In this guest blog post, Alan Abramowitz, the executive director of the Florida Guardian ad Litem Program*, describes two pieces of legislation that are improving the lives of young people in care.
It all started with a vision to treat foster children the same as any other child. The guardian ad litem (GAL) program recognized the importance of foster children being able to participate in activities just as any other child might. Participation in these types of activities is important to the child’s well-being, not only emotionally, but in developing valuable life-coping skills.
On July 1, 2013, Florida legislation fondly known as the “Let Kids be Kids” law became effective. The final version of this law gave foster parents and identified caregivers in group homes the legal authority to allow children and youth in their care to participate in normal, age-appropriate activities using the “reasonable and prudent parent” standard of decision-making, without fear of civil liability. When we asked children in foster care, foster parents and people who worked at the Department of Children and Families they said the law:
- Substantially improved the lives of the children and youth as a result of their increased involvement in a wider variety of age-appropriate experiences; and
- Provided foster parents with the decision-making authority to create a normal home life for children in their care.
Now, the 2014 “Keys to Independence” bill has passed. It establishes a pilot program to promote safe driving, driver education and insurance reimbursement for foster youth. The Keys to Independence law is another step in building normalcy for Florida’s foster youth. A survey from the Department of Children and Families found that only 9 percent of the eligible foster children had a learner’s permit and 3 percent had a driver’s license. Having a driver’s license is critical to ensuring foster children can live independently and gain employment when they age out of the foster care system.

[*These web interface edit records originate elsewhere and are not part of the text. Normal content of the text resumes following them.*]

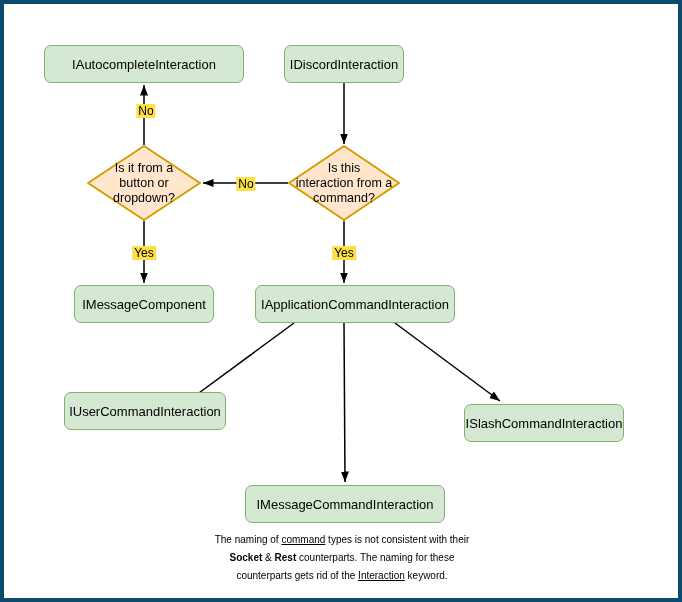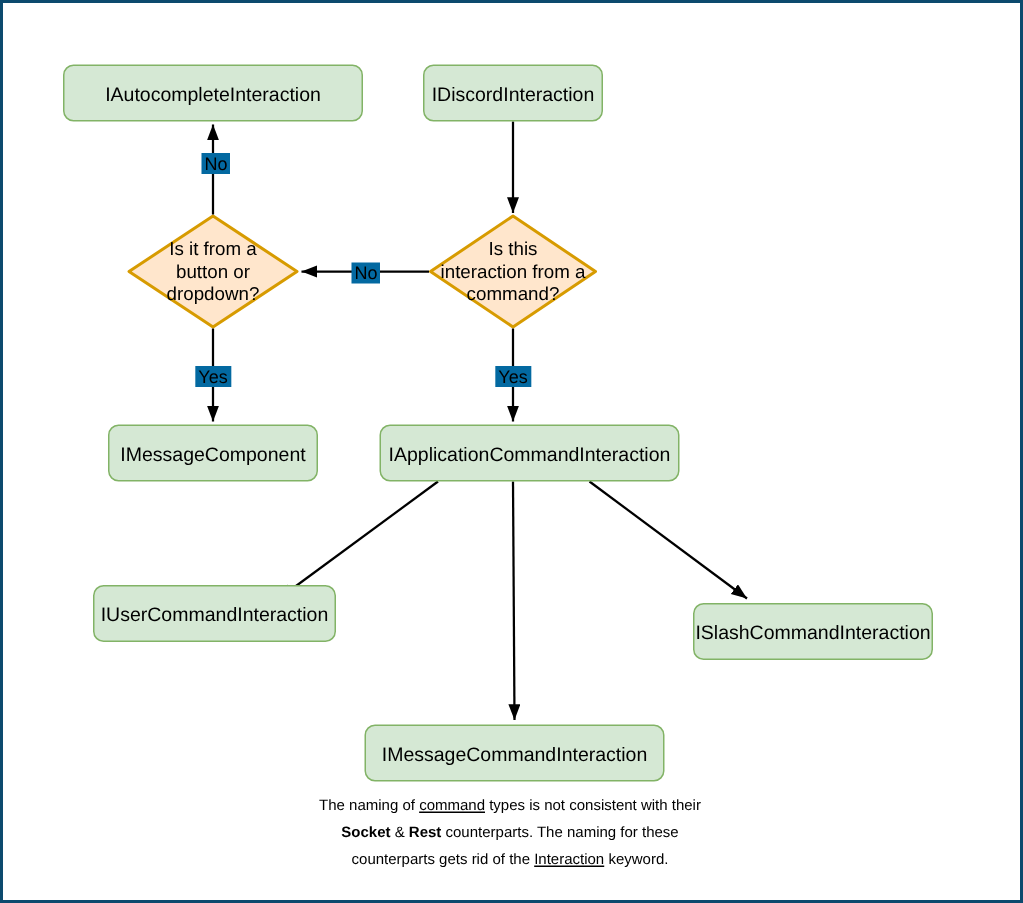--- a/index.html
+++ b/index.html
@@ -1,36 +1,36 @@
 <!DOCTYPE html>
 <html><head>
 <meta charset="utf-8">
 <style>
   html,body { margin:0; padding:0; background:#fff; }
   .canvas {
     position:relative; width:682px; height:602px; box-sizing:border-box;
-    background:#ffffff; border:2px solid #0c4a6e; overflow:hidden;
+    background:#ffffff; border:4px solid #0c4a6e; overflow:hidden;
     font-family:"Liberation Sans", sans-serif; color:#000;
   }
   svg.edges { position:absolute; left:0; top:0; width:678px; height:598px; }
   .node {
     position:absolute; box-sizing:border-box;
     background:#d5e8d4; border:1.5px solid #82b366; border-radius:7px;
     display:flex; align-items:center; justify-content:center;
     font-size:13px; text-align:center;
   }
   .diamond-label {
     position:absolute; display:flex; flex-direction:column;
     align-items:center; justify-content:center; text-align:left;
     font-size:12.5px; line-height:15px;
   }
   .diamond-label span { white-space:nowrap; }
   .edge-label {
     position:absolute; transform:translate(-50%,-50%);
-    background:#0369a1; padding:0 2px; font-size:12px; line-height:14px;
+    background:#fde047; padding:0 2px; font-size:12px; line-height:14px;
   }
   .caption {
     position:absolute; left:83px; top:527px; width:510px;
     text-align:center; font-size:10px; line-height:18px;
   }
   .caption .u { text-decoration:underline; }
   .caption .b { font-weight:bold; }
 </style>
 </head>
 <body>

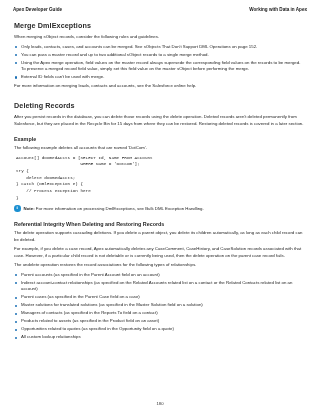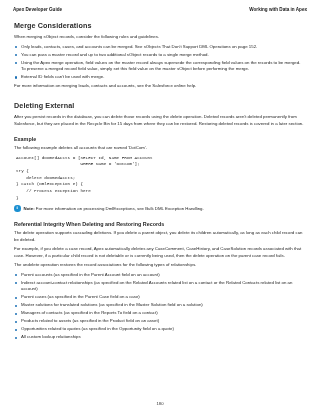--- a/index.html
+++ b/index.html
@@ -124,31 +124,31 @@
 
 <div class="page">
 
   <div class="header">
     <span>Apex Developer Guide</span>
     <span>Working with Data in Apex</span>
   </div>
 
   <div class="content">
 
-    <h2 class="sec">Merge Considerations</h2>
+    <h2 class="sec">Merge DmlExceptions</h2>
     <p class="body">When merging sObject records, consider the following rules and guidelines.</p>
     <ul class="bullets">
       <li>Only leads, contacts, cases, and accounts can be merged. See sObjects That Don't Support DML Operations on page 152.</li>
       <li>You can pass a master record and up to two additional sObject records to a single merge method.</li>
       <li>Using the Apex merge operation, field values on the master record always supersede the corresponding field values on the records to be merged. To preserve a merged record field value, simply set this field value on the master sObject before performing the merge.</li>
       <li>External ID fields can't be used with merge.</li>
     </ul>
     <p class="body">For more information on merging leads, contacts and accounts, see the Salesforce online help.</p>
 
-    <h2 class="sec2">Deleting External</h2>
+    <h2 class="sec2">Deleting Records</h2>
     <p class="body">After you persist records in the database, you can delete those records using the delete operation. Deleted records aren't deleted permanently from Salesforce, but they are placed in the Recycle Bin for 15 days from where they can be restored. Restoring deleted records is covered in a later section.</p>
 
     <h3 class="sub">Example</h3>
     <p class="body">The following example deletes all accounts that are named 'DotCom'.</p>
 
     <div class="code">Account[] doomedAccts = [SELECT Id, Name FROM Account
                          WHERE Name = 'DotCom'];
 try {
     delete doomedAccts;
 } catch (DmlException e) {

Being a part of the GAL program and representing dependent children means not only providing a voice in court, it is providing a voice for them in the legislature, in their foster homes and helping to ensure their lives can be as fulfilling and childlike as any other of Florida’s children. In Florida, thanks to the hard work and forward thinking of child welfare advocates and the Florida legislature, we are building a normalcy bridge to adulthood for Florida’s dependent youth.
*In Florida and a few other states, CASA programs are referred to as volunteer guardian ad litem programs.